Tom Nicholas

William J. Abernathy Professor of Business Administration

Tom Nicholas is a Professor in the Entrepreneurial Management Group of Harvard Business School. He holds a doctorate in Economic History from Oxford University. Prior to joining HBS, he taught Technology Strategy at MIT's Sloan School of Management and technology and finance courses at the London School of Economics. He was also an economics consultant in San Francisco where he performed economic analysis for environmental and antitrust litigation including Sun Microsystems v. Microsoft. At HBS he has taught the first year course, The Entrepreneurial Manager, and he currently teaches in Executive Education programs on entrepreneurship and intellectual property as well as two second year elective courses: The Coming of Managerial Capitalism, which examines entrepreneurship, innovation and business development in the United States over the past 230 years; and Venture Capital in Historical Perspective (with Felda Hardymon), which focuses on the changing organizational structure of the venture capital industry and its impact on entrepreneurship and innovation over time. He has received theFaculty Teaching Award in both the Required Curriculum and the Elective Curriculum and the Charles M. Williams Award for teaching excellence.
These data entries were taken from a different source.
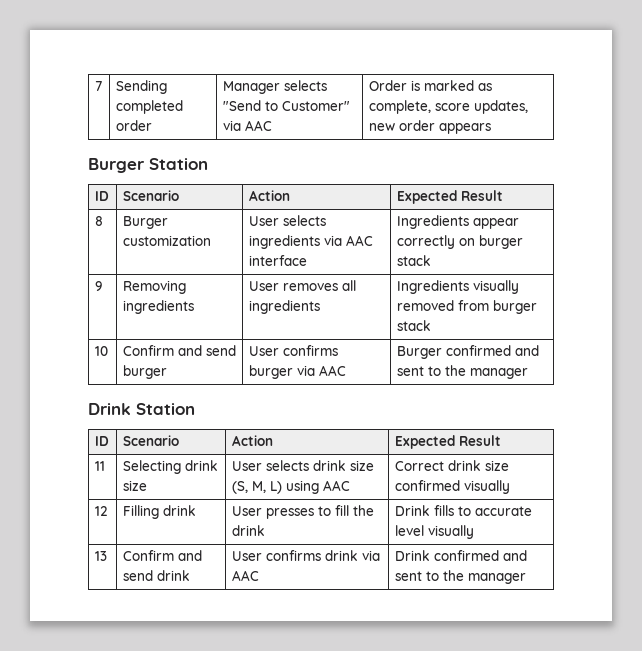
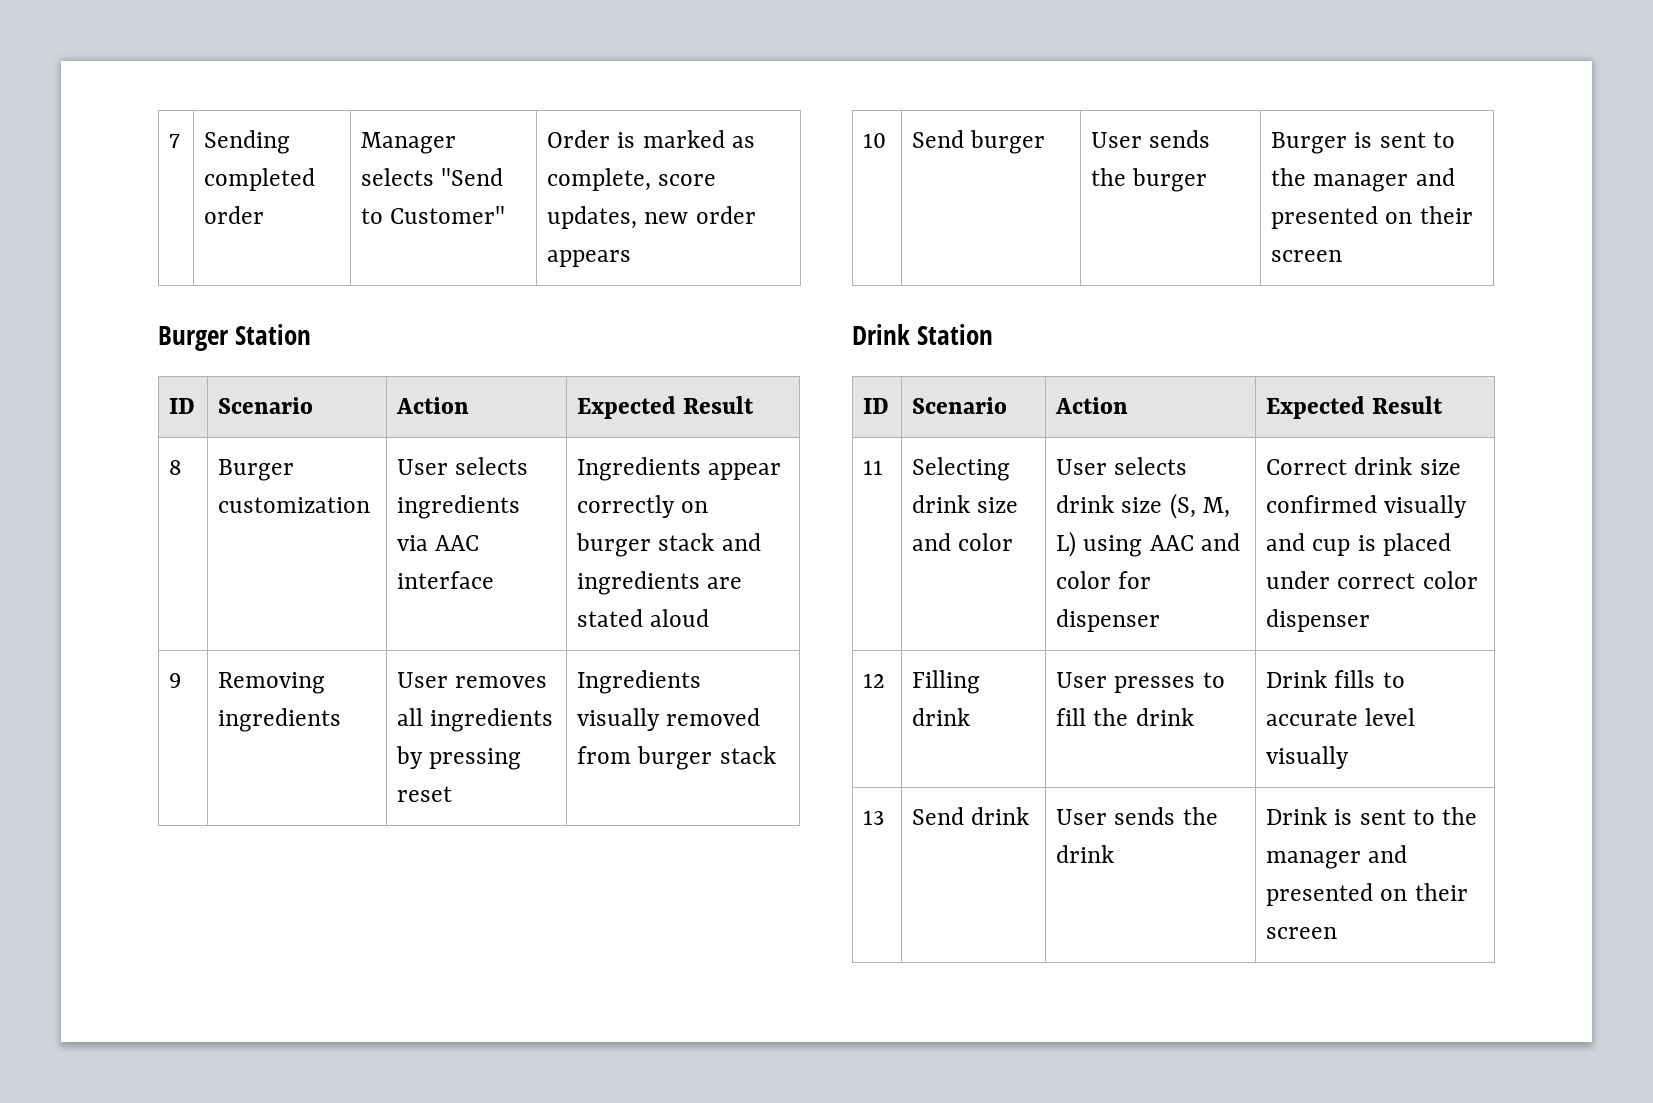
- 7 | Sending completed order | Manager selects "Send to Customer" via AAC | Order is marked as complete, score updates, new order appears
+ 7 | Sending completed order | Manager selects "Send to Customer" | Order is marked as complete, score updates, new order appears
- 8 | Burger customization | User selects ingredients via AAC interface | Ingredients appear correctly on burger stack
+ 8 | Burger customization | User selects ingredients via AAC interface | Ingredients appear correctly on burger stack and ingredients are stated aloud
- 9 | Removing ingredients | User removes all ingredients | Ingredients visually removed from burger stack
+ 9 | Removing ingredients | User removes all ingredients by pressing reset | Ingredients visually removed from burger stack
- 10 | Confirm and send burger | User confirms burger via AAC | Burger confirmed and sent to the manager
+ 10 | Send burger | User sends the burger | Burger is sent to the manager and presented on their screen
- 11 | Selecting drink size | User selects drink size (S, M, L) using AAC | Correct drink size confirmed visually
+ 11 | Selecting drink size and color | User selects drink size (S, M, L) using AAC and color for dispenser | Correct drink size confirmed visually and cup is placed under correct color dispenser
- 13 | Confirm and send drink | User confirms drink via AAC | Drink confirmed and sent to the manager
+ 13 | Send drink | User sends the drink | Drink is sent to the manager and presented on their screen

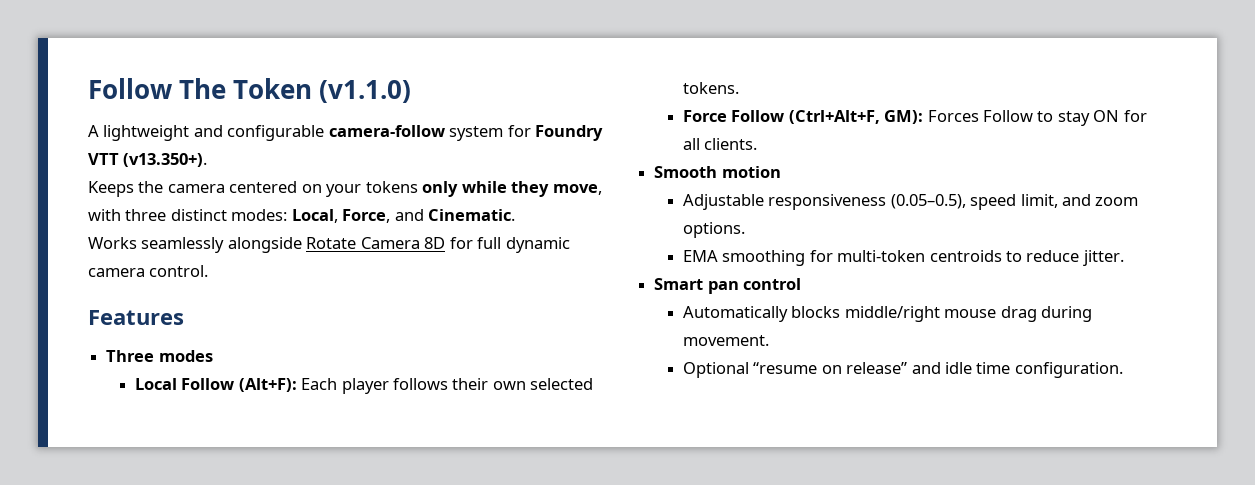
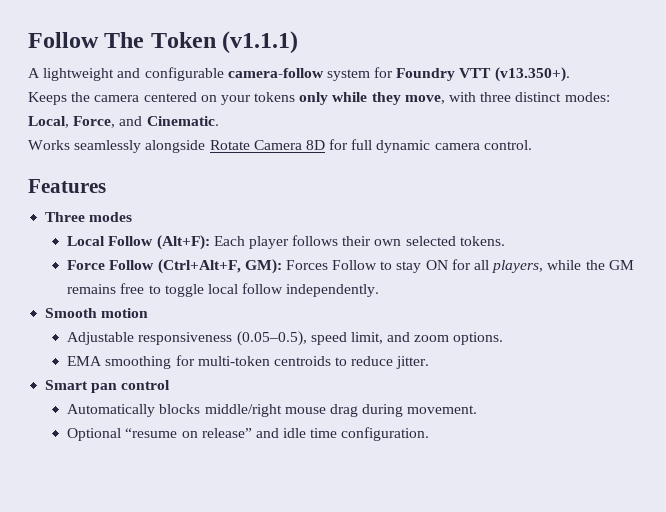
- Follow The Token (v1.1.0)
+ Follow The Token (v1.1.1)
- Force Follow (Ctrl+Alt+F, GM): Forces Follow to stay ON for all clients.
+ Force Follow (Ctrl+Alt+F, GM): Forces Follow to stay ON for all players, while the GM remains free to toggle local follow independently.

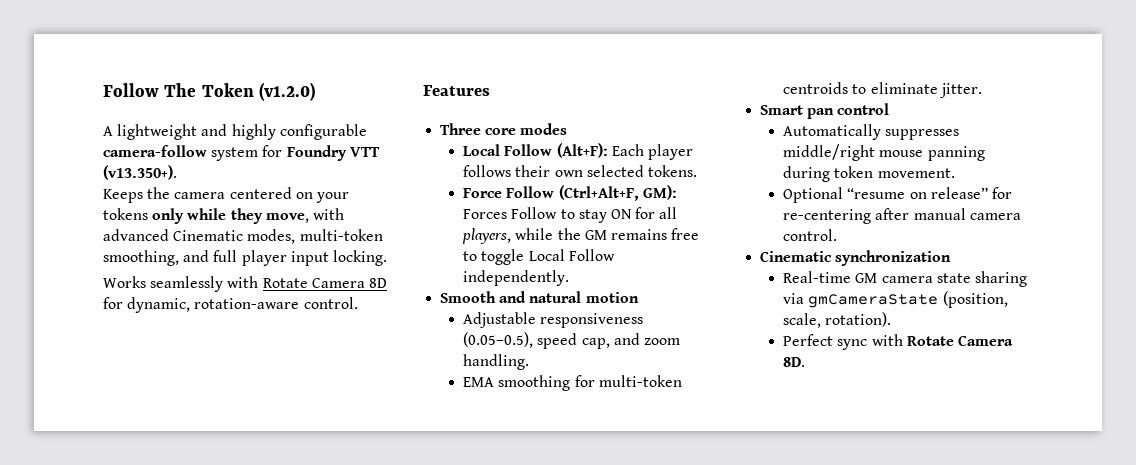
- Follow The Token (v1.1.1)
+ Follow The Token (v1.2.0)
- A lightweight and configurable camera-follow system for Foundry VTT (v13.350+).
+ A lightweight and highly configurable camera-follow system for Foundry VTT (v13.350+).
- Keeps the camera centered on your tokens only while they move, with three distinct modes: Local, Force, and Cinematic.
+ Keeps the camera centered on your tokens only while they move, with advanced Cinematic modes, multi-token smoothing, and full player input locking.
- Works seamlessly alongside Rotate Camera 8D for full dynamic camera control.
+ Works seamlessly with Rotate Camera 8D for dynamic, rotation-aware control.
- Three modes
+ Three core modes
- Force Follow (Ctrl+Alt+F, GM): Forces Follow to stay ON for all players, while the GM remains free to toggle local follow independently.
+ Force Follow (Ctrl+Alt+F, GM): Forces Follow to stay ON for all players, while the GM remains free to toggle Local Follow independently.
- Smooth motion
+ Smooth and natural motion
- Adjustable responsiveness (0.05–0.5), speed limit, and zoom options.
+ Adjustable responsiveness (0.05–0.5), speed cap, and zoom handling.
- EMA smoothing for multi-token centroids to reduce jitter.
+ EMA smoothing for multi-token centroids to eliminate jitter.
- Automatically blocks middle/right mouse drag during movement.
+ Automatically suppresses middle/right mouse panning during token movement.
- Optional “resume on release” and idle time configuration.
+ Optional “resume on release” for re-centering after manual camera control.
+ Cinematic synchronization
+ Real-time GM camera state sharing via gmCameraState (position, scale, rotation).
+ Perfect sync with Rotate Camera 8D.

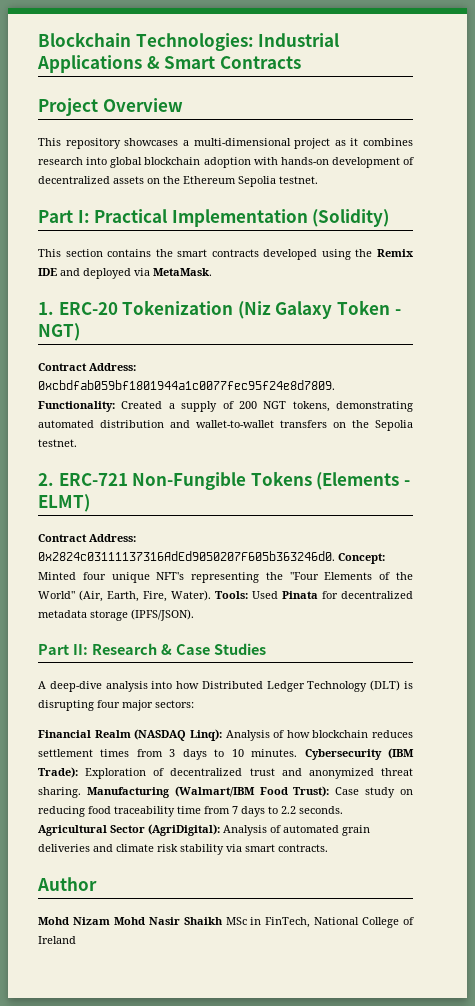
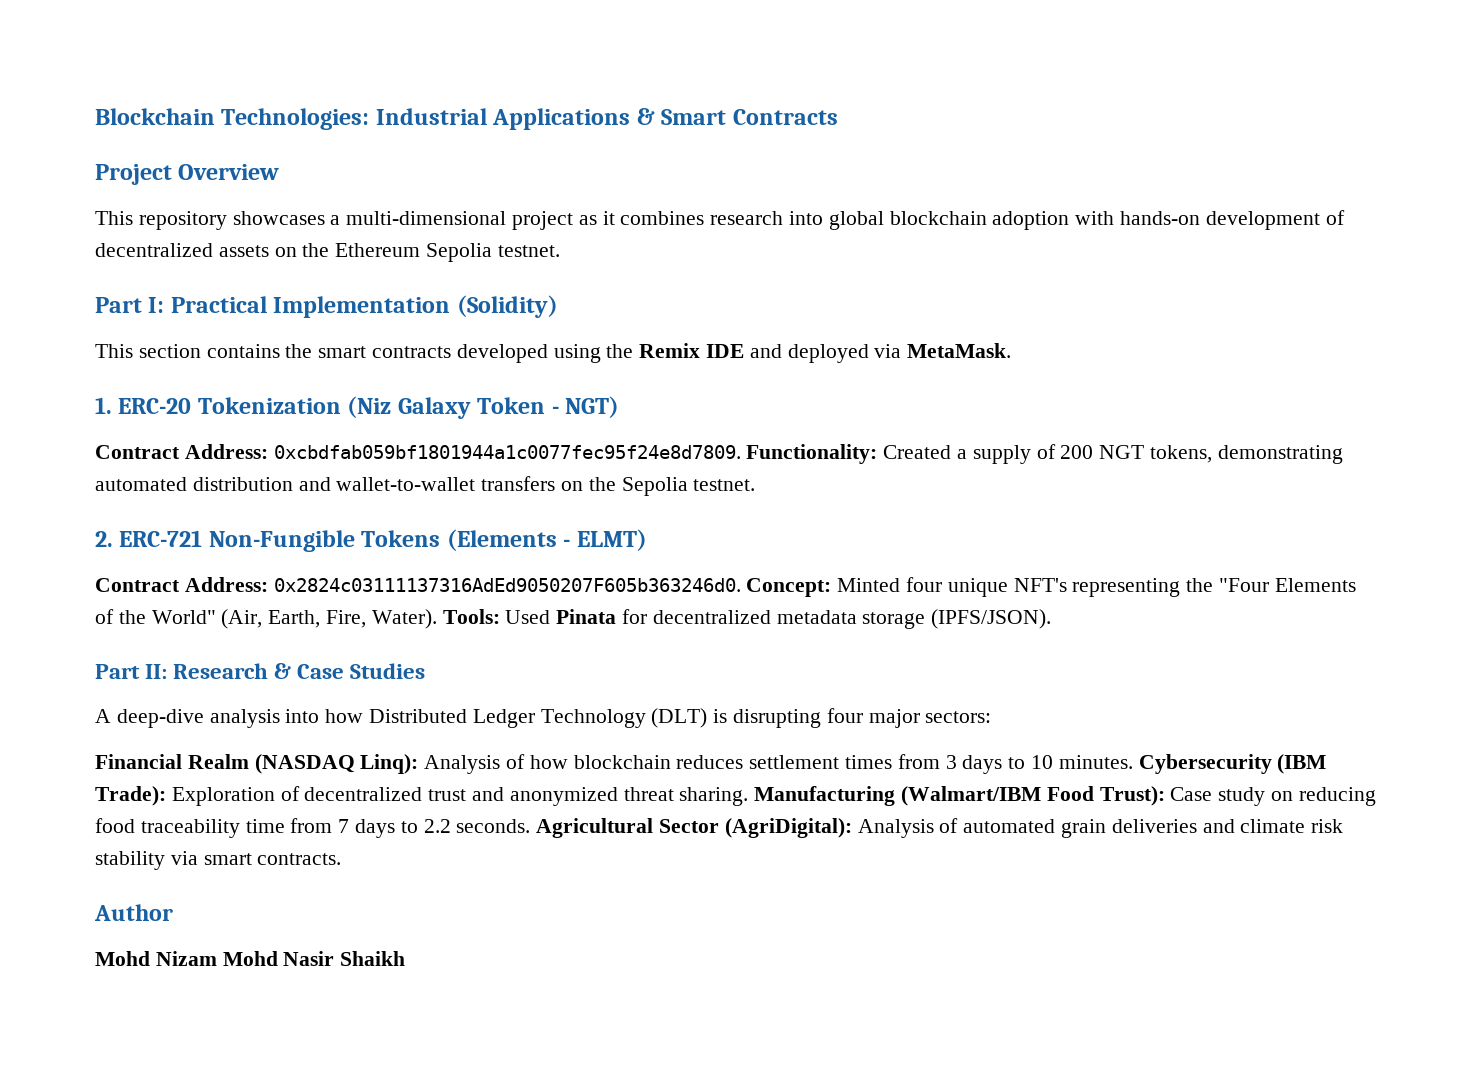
- Mohd Nizam Mohd Nasir Shaikh MSc in FinTech, National College of Ireland
+ Mohd Nizam Mohd Nasir Shaikh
His research focuses on the historical foundations of entrepreneurship and wealth accumulation in Europe, and on the organizational structure and incentives for innovation in late nineteenth and early twentieth century America, Britain and Japan. His work shows how the foundations of new technology formation across countries can only be understood by examining the coexistence of large corporations, formal R&D establishments and independent inventors operating outside the boundaries of firms. It also highlights that alternative mechanisms to patents—specifically prizes—can exert a powerful influence on the rate and direction of technological change. He has also constructed historical real estate price indices for Manhattan from the 1890s through to the Great Depression in order to understand the relationship between real estate and stock market cycles.​

  1. Scale and Innovation During Two U.S. Breakthrough Eras

    The effect of scale on innovation is central to traditional endogenous growth theory and to new theoretical approaches that focus on variability in innovation outcomes within the firm size distribution. Using new data on 11,514 U.S. R&D firms active during the interwar and post-WWII periods, this paper examines long run effects. Although the level and quality of innovation scaled strongly with firm size, innovation novelty was considerably more invariant to firm size across both breakthrough eras. While there is some evidence of firm-level heterogeneity as a determinant of the scale effect, the new data highlight the importance of variability in the nature of technological discovery.
  2. The Organization of Enterprise in Japan

    Recent research reveals that the joint stock corporation was not a superior form of business organization in many countries historically. In Japan, however, it played a more fundamental role. Between 1896 and 1939 joint stock enterprises accounted for 44 percent of registered businesses and 80 percent of total capital. From 1922 to 1939 joint stock enterprises outperformed limited and unlimited partnerships by ROE and generated 94 percent of aggregate profits. External finance factors, Japan’s development phase, industrial structure, public policy and culture determined high joint stock usage. When the private limited liability company was introduced in 1938, it did not displace the joint stock form.